What is the impact of the judgment?

Despite the significance of the judgment, most foreign companies issued with a s2(3) notice will provide overseas documents to the SFO. Handing over such documents is a valuable hallmark of cooperation, and if the corporate group is seeking leniency from the SFO in the form of a deferred prosecution agreement, it may be unwise to advance overly technical arguments as to why the documents should not be produced. In theory there is scope for judicial review if a foreign company can demonstrate that it has an insufficient connection to the jurisdiction (and the court helpfully outlined circumstances in which no sufficient connection will be established). But in practice such judicial reviews are unlikely to be successful; the SFO will be careful to ensure that its evidence illustrates why there is a sufficient connection.

The judgment will embolden other agencies which have similar compulsory document production powers, such as the FCA, NCA, CMA and police; they too will see little point in drafting cumbersome mutual legal assistance requests and then waiting months for a response. Indeed, the judgment may well signal the slow demise of mutual legal assistance in criminal investigations. The judgment is consistent with a new bill currently making its way through Parliament for an Overseas Production Order (“OPO”), which would compel overseas companies to produce electronic data. The OPO would be served directly on the foreign company that holds the data, without relying on the applicable mutual legal assistance treaty. In their desire to ensure that law enforcement has extraterritorial evidence-gathering powers, the Admin Court and the Government appear to be speaking with one voice.

The future seems clear – greater cross-border sharing of data in criminal investigations, with reduced scrutiny in the state where the data is located. There are safeguards in English law for foreign companies served with compulsory document production notices. The “reasonable excuse” defence under s2(13) (and equivalent statutory powers) and the availability of judicial review will provide a fertile basis for challenging a notice if, for example, it is unduly onerous, disclosing the data would entail the commission of criminal offences in the foreign state, or if the data is held in confidence. None of those concerns was present in KBR’s judicial review. What safeguards exist for a UK company that receives a similar notice from an overseas prosecutor or court in a state crippled by a weak rule of law? Reciprocity has its costs.

In her maiden speech the SFO’s new director, Lisa Osofsky, extolled the virtues of cooperating with overseas prosecutors to ensure that global settlements become more commonplace. Whilst the SFO will no doubt continue to seek this cooperation, the KBR judicial review means that the SFO does not require this cooperation to obtain certain types of overseas evidence.
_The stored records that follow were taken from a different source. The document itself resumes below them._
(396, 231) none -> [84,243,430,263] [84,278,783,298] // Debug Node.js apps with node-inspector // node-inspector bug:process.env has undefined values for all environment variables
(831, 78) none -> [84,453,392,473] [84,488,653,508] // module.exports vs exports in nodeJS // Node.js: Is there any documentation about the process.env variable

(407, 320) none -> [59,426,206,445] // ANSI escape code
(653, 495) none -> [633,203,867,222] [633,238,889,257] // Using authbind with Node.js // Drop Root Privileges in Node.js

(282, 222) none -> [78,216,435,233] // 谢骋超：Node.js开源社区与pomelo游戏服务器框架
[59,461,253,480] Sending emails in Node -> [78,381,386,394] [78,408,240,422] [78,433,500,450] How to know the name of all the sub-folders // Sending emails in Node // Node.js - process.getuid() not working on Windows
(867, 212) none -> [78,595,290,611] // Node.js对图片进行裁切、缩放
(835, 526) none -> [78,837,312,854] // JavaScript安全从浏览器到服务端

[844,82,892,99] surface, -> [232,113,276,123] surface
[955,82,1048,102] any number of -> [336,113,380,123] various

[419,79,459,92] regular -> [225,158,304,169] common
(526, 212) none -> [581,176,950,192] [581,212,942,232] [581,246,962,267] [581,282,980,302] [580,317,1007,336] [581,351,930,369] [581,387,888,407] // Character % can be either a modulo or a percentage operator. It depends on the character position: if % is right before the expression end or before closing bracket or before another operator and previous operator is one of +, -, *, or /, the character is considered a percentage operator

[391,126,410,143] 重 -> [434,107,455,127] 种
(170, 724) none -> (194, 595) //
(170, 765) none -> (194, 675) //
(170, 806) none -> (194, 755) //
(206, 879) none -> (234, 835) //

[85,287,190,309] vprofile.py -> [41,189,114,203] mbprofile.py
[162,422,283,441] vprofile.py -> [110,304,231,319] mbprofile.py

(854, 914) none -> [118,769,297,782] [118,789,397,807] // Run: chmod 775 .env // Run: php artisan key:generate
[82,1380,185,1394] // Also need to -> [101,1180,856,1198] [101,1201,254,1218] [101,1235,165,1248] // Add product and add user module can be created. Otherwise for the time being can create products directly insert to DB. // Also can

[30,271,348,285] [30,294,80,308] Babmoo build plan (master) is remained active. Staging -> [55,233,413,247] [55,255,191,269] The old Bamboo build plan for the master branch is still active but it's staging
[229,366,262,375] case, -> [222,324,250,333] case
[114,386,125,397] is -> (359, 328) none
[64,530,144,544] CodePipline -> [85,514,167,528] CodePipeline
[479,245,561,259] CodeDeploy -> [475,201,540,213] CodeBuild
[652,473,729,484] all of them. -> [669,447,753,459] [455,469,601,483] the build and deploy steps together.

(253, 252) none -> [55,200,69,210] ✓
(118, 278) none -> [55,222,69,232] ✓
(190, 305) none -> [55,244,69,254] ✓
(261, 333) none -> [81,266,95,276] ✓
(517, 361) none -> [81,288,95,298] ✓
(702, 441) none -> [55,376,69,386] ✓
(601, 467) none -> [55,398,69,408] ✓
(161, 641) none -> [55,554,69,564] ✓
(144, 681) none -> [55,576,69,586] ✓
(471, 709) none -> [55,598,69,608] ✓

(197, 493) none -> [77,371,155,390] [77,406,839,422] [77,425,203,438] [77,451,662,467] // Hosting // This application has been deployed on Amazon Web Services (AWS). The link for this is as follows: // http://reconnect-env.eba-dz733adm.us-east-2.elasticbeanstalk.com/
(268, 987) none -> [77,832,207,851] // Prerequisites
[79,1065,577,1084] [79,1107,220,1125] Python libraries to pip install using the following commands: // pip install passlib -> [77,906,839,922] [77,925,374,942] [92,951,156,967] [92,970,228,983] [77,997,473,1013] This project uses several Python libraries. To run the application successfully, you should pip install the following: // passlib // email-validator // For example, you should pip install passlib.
The incoming director will be pleased to learn that her agency has had this power for the past three decades.

[1] KBR v SFO, para 71.

[2] Royal College of Nursing of the United Kingdom v Department of Health and Social Security [1981] AC 800 at 822

[3] KBR v SFO, para 69

[4] Ibid., paras 64 and 68.

[5] For example, restraint orders under Part 2 of POCA 2002 (which have a worldwide in personam jurisdiction) and the substantive bribery offences in the Bribery Act 2010 (which under s12 apply to UK nationals abroad).

[6] By virtue of s20 Police and Criminal Evidence Act 1984.